Mr. Speaker, according the departmental documents, Bill C-25 would enable the Governor-in-Council to implement the agreements reached between Canada and the Federation of Newfoundland Indians to create a landless band for the Qalipu Mi'kmaq people.
The Liberal Party believes this legislation is actually focused on unnecessarily restricting the legal rights of individuals to pursue damages flowing from the band's troubled enrolment process.
When Newfoundland joined Confederation in 1949, the Mi'kmaq communities were not recognized as first nations under the Indian Act.
This left many indigenous people in Newfoundland with uncertain legal status and robbed them of the same benefits and recognition first nations in the rest of Canada were and are entitled to.
Talks to rectify this uncertainty have occurred on and off ever since, and in 1989 the Federation of Newfoundland Indians commenced a legal action to obtain recognition for Mi'kmaq individuals.

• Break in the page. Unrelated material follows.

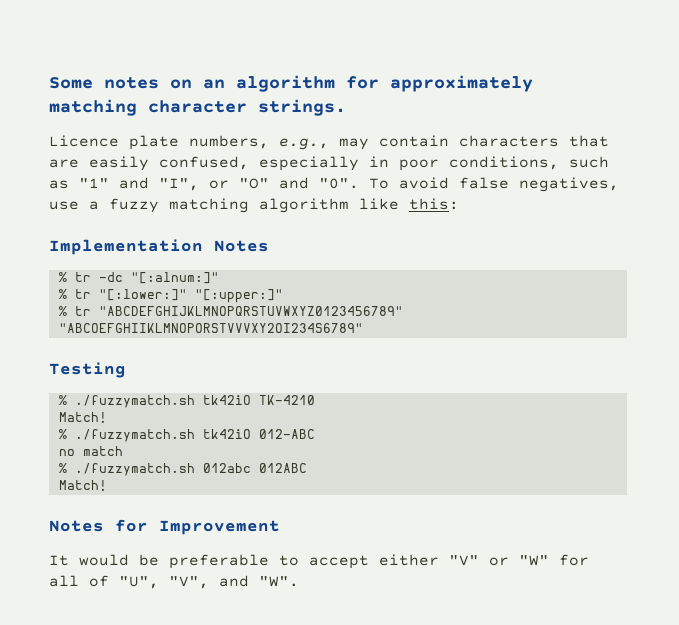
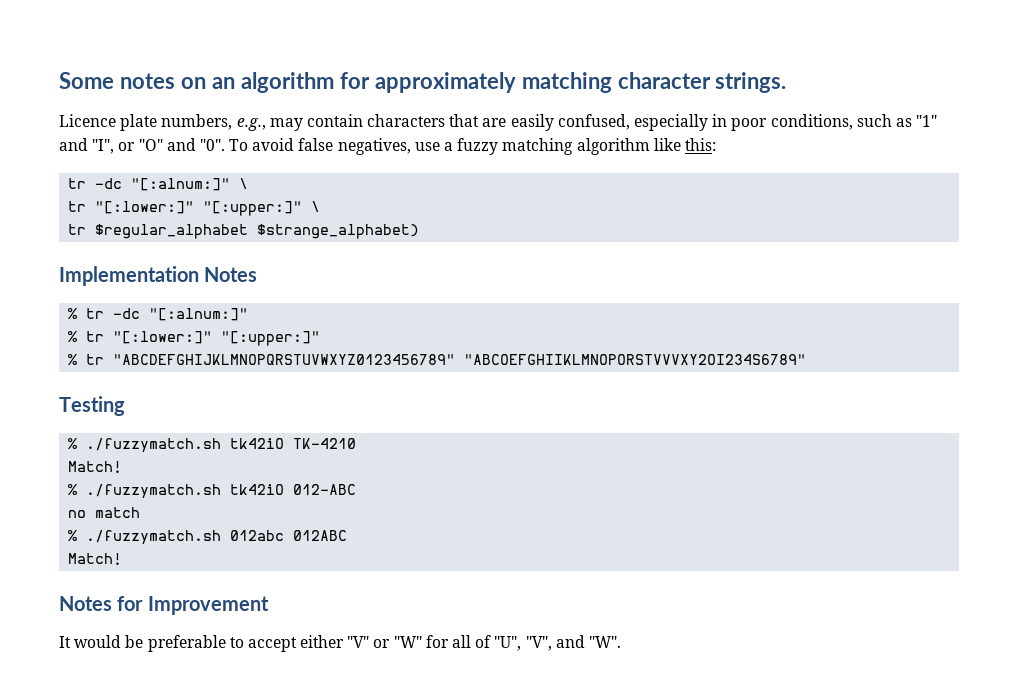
(459, 204) none -> [68,178,249,191] [68,201,321,216] [68,224,420,239] // tr -dc "[:alnum:]" \ // tr "[:lower:]" "[:upper:]" \ // tr $regular_alphabet $strange_alphabet)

The most recent phase of discussions to rectify this injustice began in 2002, culminating in an agreement in principle signed in 2007.
The 2007 agreement proposed specific terms for the recognition of membership in, and operation of, the future Qalipu Mi’kmaq First Nation.

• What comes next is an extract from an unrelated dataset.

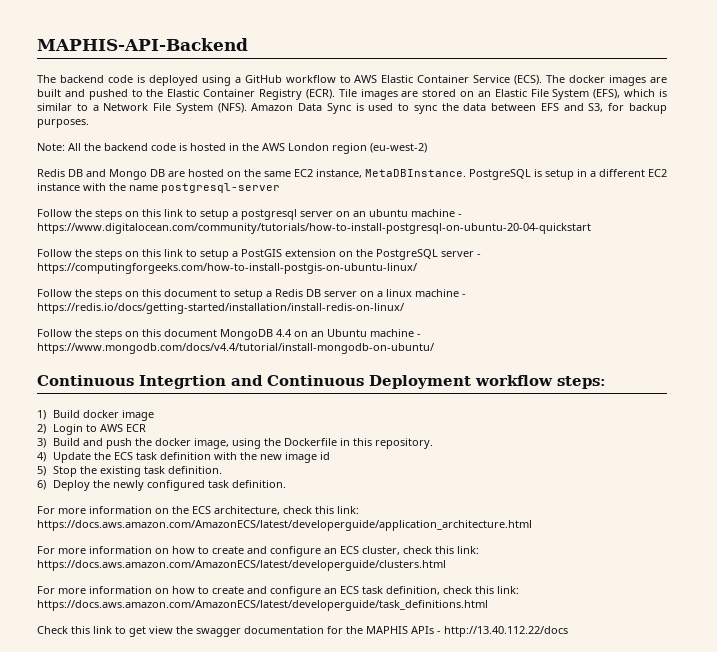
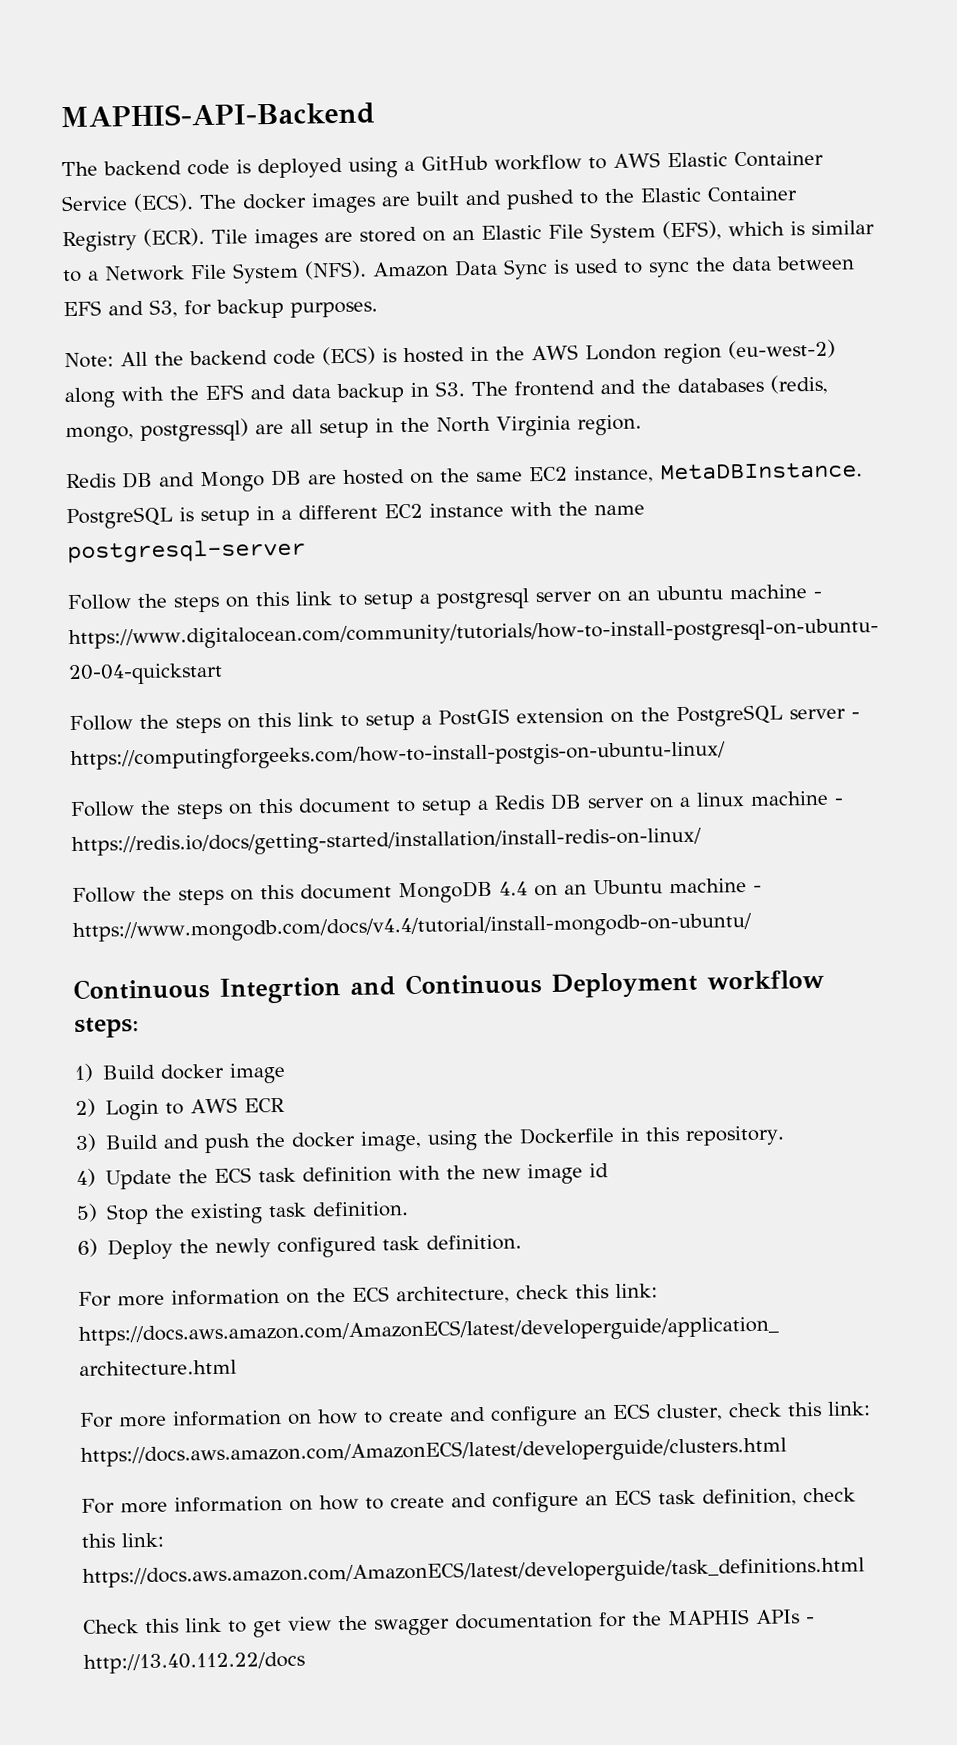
(176, 147) none -> [322,346,376,366] (ECS)
(427, 148) none -> [64,374,828,409] [65,414,642,444] along with the EFS and data backup in S3. The frontend and the databases (redis, mongo, postgressql) are all setup in the North Virginia region.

Canada ratified the agreement in principle in 2008. Unfortunately, the Conservative government badly mismanaged the negotiations and implementation of membership criteria. Initial estimates of likely band membership were approximately 10,000 to 12,000 individuals. The enrolment committee has now received 103,000 applications. This unexpected volume of applications led to a huge amount of confusion, and has left the government scrambling to manage open-ended criteria to which it originally agreed.
In the summer of 2013, the federal government and the Qalipu Mi'kmaq First Nation band raised a supplemental agreement which adjusted the guidelines used to implement the membership criteria. These new guidelines were designed to make it more difficult to meet the enrolment criteria, and all applications are being reviewed under the new guidelines.
This has led to numerous rejections and left many who had applied under the original criteria very disgruntled with the process. In fact, this review could result in individuals who have already been granted membership in the band losing their status.
The Liberal Party recognizes that both the agreement and supplemental agreement flow from a nation-to-nation process that must be respected. However, it is unclear whether the bill is actually required to implement these agreements and, as I noted before, half of the bill is actually focused on limiting the government's potential liability for mismanaging this process.
It should be stressed that the federal government has been intimately involved in both designing and implementing the enrolment process.
Clause 4 of the bill provides that no one may receive “any compensation, damages or indemnity” from any entity, including the crown, because of being removed from the schedule to the Qalipu Mi'kmaq First Nation band order.
The government, in a process that has been mired in confusion and controversy, is now asking parliamentarians to prejudge whether applicants may be entitled to compensation for any mismanagement or the impacts of the retroactive changes to how the membership criteria are being interpreted.
As we learned from testimony at committee, this legal indemnification was not requested by the band and is not something it is looking for. It is clear that the Department of Aboriginal Affairs and Northern Development badly underestimated the number of applications that would be put forward during the membership process, relying extensively on measures of self-identification of indigenous heritage.
This is particularly puzzling, given that we know that generations of prejudice and marginalization induced many in Newfoundland to hide their indigenous heritage. As a result, whole family histories have been buried.
Whether damages are appropriate in specific cases is matter that is more appropriate for a court to decide. A judge will have the benefit of the facts on each particular case or class of cases.
It is unacceptable for the minister to use legislation to insulate his department from possible damages using a bill that he claims is simply to implement the agreements reached with the Federation of Newfoundland Indians and more recently the Qalipu First Nation.
Pre-emptively removing access to legal damages that an individual would be otherwise entitled to, flowing from an enrolment process that has been the subject of such confusion and controversy, is simply wrong.
That is the reason the Liberal Party of Canada will be voting against Bill C-25.